Objective: The aim of this study was to understand the search behavior of the Ask2Me.org tool users, identify the patterns of queries entered, and discuss how to further improve the tool.

Methods: We analyzed the Ask2Me.org user-generated queries collected between December 12, 2018, and October 8, 2019. The gene frequencies of the user-generated queries were compared with previously published panel testing data to assess the correspondence between usage and prevalence of pathogenic variants. The frequencies of prior cancer in the user-generated queries were compared with the most recent US population–based cancer incidence.

Results: A total of 10,085 search queries were evaluated. The average age submitted in the queries was 48.8 (SD 16.5) years, and 84.1% (8478/10,085) of the submitted queries were for females. BRCA2 (1671/10,085, 16.6%), BRCA1 (1627/10,085, 16.1%), CHEK2 (994/10,085, 9.9%), ATM (662/10,085, 6.6%), and APC (492/10,085, 4.9%) were the top 5 genes searched by users. There was a strong linear correlation between genes queried by users and the frequency of pathogenic variants reported in published panel testing data (r=0.95, r2=0.90, P<.001). Over half of the queries (5343/10,085, 53.0%) included a prior personal history of cancer. The frequencies of prior cancers in the queries on females were strongly correlated with US cancer incidences (r=0.97, r2=0.95, P<.001), while the same correlation was weaker among the queries on males (r=0.69, r2=0.47, P=.02).

Conclusions: The patients entered in the Ask2Me.org tool are a representative cohort of patients with pathogenic variants in cancer susceptibility genes in the United States.
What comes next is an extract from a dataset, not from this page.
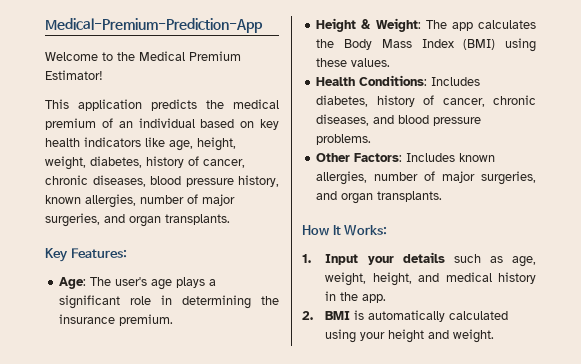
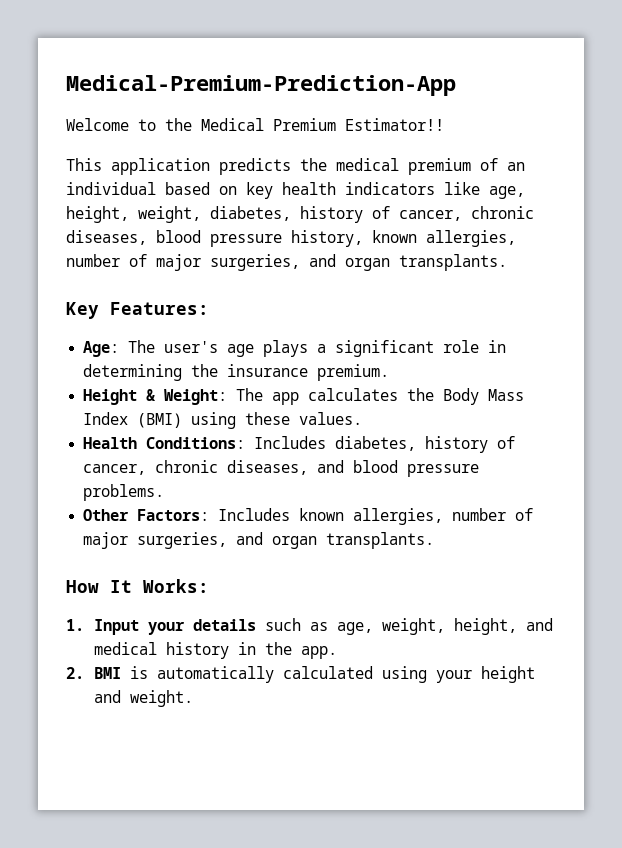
- Welcome to the Medical Premium Estimator!
+ Welcome to the Medical Premium Estimator!!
While a majority of the queries were on breast cancer susceptibility genes, users also queried susceptibility genes with lower prevalence, which may represent a transformation from single gene testing to multigene panel testing. Owing to these changing tides, more efforts are needed to improve evidence-based clinical decision support tools to better aid clinicians and their practice.

JMIR Cancer 2021;7(3):e28527

doi:10.2196/28527

Keywords



Since the commercialization of BRCA1 and BRCA2 testing in 1996, the costs of DNA sequencing and genetic testing have dropped rapidly [1]. Today, germline multigene panel testing is widely used to assist cancer prevention and management. Based on genetic testing results, management strategies such as screening, surveillance, and risk-reducing surgery are now common in clinical guidelines and widely accepted by health care providers [2]. A recent study has shown that in managing patients with identified pathogenic variants, approximately 80% of the providers recommended clinical management aligned with the guidelines, and nearly all patients adhered to their providers’ recommendations [3]. Unfortunately, only 10%-15% of patients with breast and ovarian cancer in the United States who are eligible for genetic testing are actually tested [4], suggesting that there are still considerable gaps in the implementation of genetic testing.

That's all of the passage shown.